« Betty », deuxième roman de Tiffany McDaniel, Prix Fnac 2020, est un des gros succès de cette rentrée littéraire, le livre que tout le monde semble avoir lu, malgré une épaisseur (plus de 700 pages!) qui pourrait rebuter. En ayant entendu beaucoup de bien, je ne pouvais pas terminer l’année sans l’avoir lu moi aussi.
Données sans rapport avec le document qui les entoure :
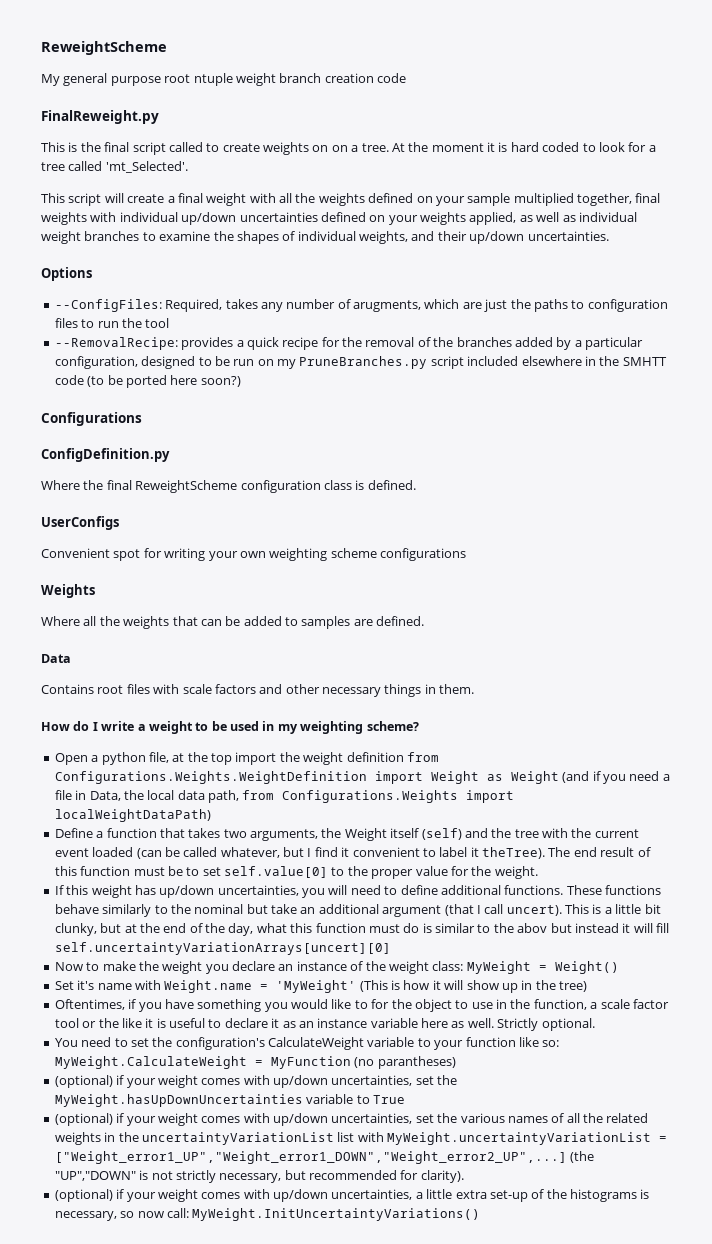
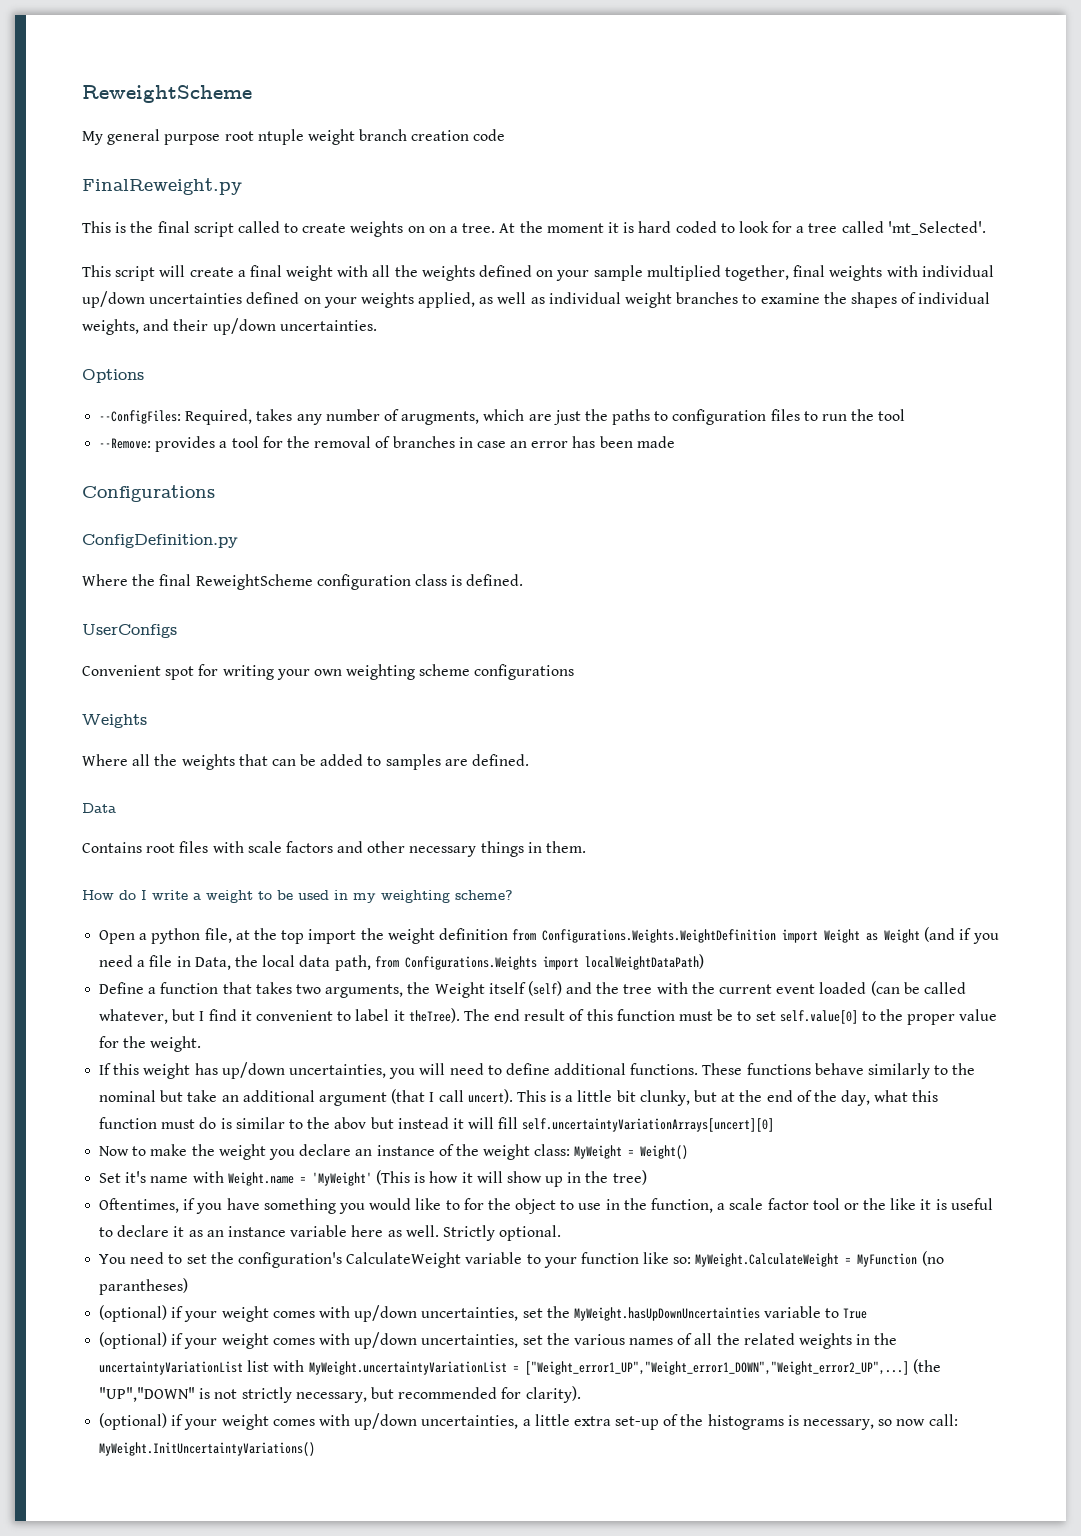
- --RemovalRecipe: provides a quick recipe for the removal of the branches added by a particular configuration, designed to be run on my PruneBranches.py script included elsewhere in the SMHTT code (to be ported here soon?)
+ --Remove: provides a tool for the removal of branches in case an error has been made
Dans ce récit inspiré de la vie de sa mère, l’autrice nous raconte l’histoire de Betty, petite fille métis, née en 1954 aux Etats-Unis d’un père Cherokee et d’une mère blanche . Les parents, Landon et Alka Carpenter, se connaissent à peine lorsqu’ils se marient – ils se sont rencontrés brièvement dans un cimetière où Landon était fossoyeur, et quelques semaines plus tard, Landon épouse Alka en apprenant qu’elle est enceinte. En dépit de ce mariage précipité, le couple sera plutôt heureux ensemble, et ils auront huit enfants, dont deux meurent en bas âge. Après avoir vécu dans plusieurs états, ils retournent dans l’Ohio, dans la ville d’origine d’Alka et s’installent dans une grande maison considérée comme maudite (les anciens propriétaires ont disparu mystérieusement, ne laissant derrière eux que des impacts de balles) avec leurs six enfants restants : Betty est la quatrième, après Leland, le fils aîné qui revient au bercail après plusieurs années dans l’armée, et deux grandes sœurs, Fraya et Flossie, et avant deux petits frères, Tustin et Lint, un enfant atypique.
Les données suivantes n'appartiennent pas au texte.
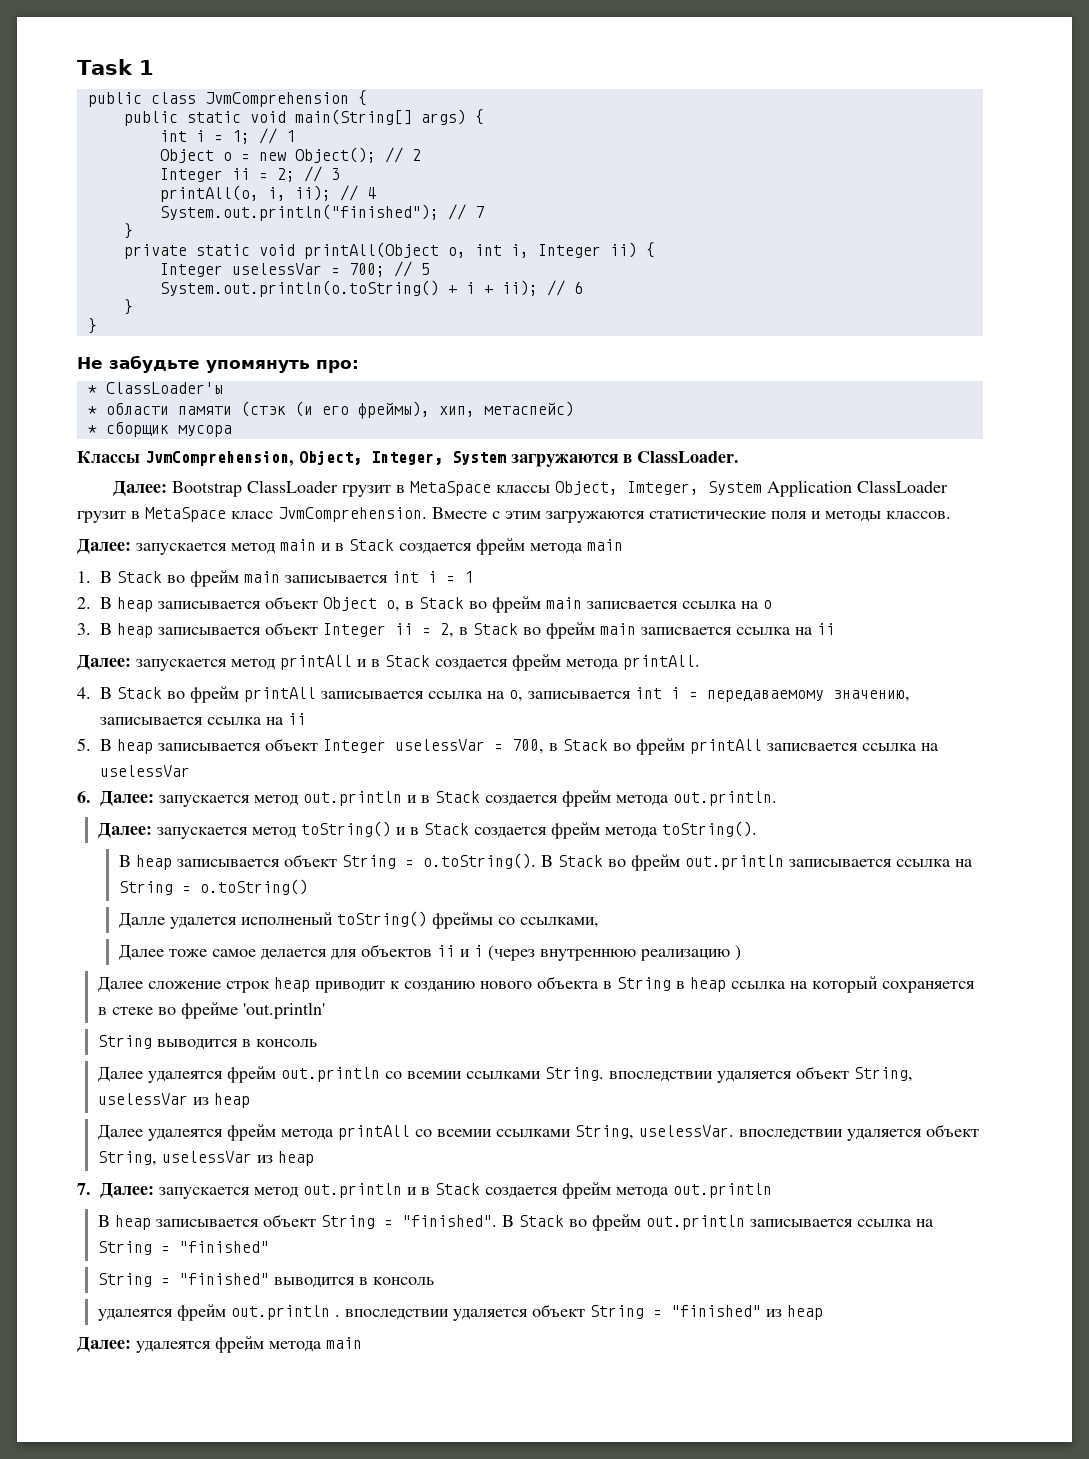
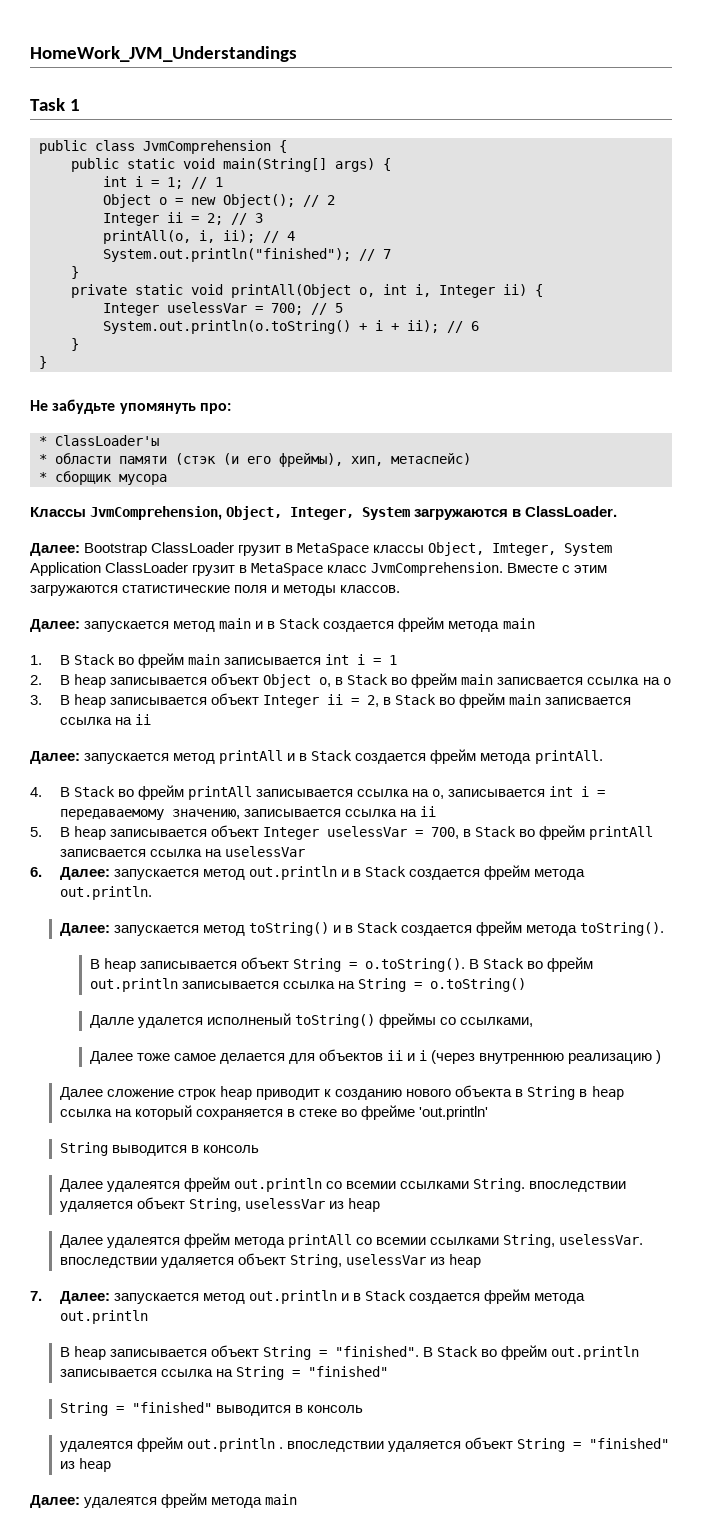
+ HomeWork_JVM_Understandings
De la fratrie, Betty est celle qui ressemble le plus à son père, dont elle est très proche. Ce père aimant, régulièrement victime de mépris et de racisme, s’occupe beaucoup de ses enfants, et a transmis à sa fille l’amour de la nature, et l’histoire et les coutumes des Cherokee. La mère est une femme instable et pas toujours très bienveillante envers ses enfants, qui doit lutter contre ses démons. Betty grandit dans un univers plutôt hostile, victime de sexisme, de racisme car elle a la peau brune, et de moqueries car elle est pauvre. Observatrice, elle voit et comprend beaucoup de choses, et reçoit également des confidences : c’est dans l’écriture, l’amour de son père, et les traditions qu’il lui a transmises qu’elle va puiser la force de survivre aux drames qui frappent sa famille, nourris de violence, de noirceur humaine et de non-dits.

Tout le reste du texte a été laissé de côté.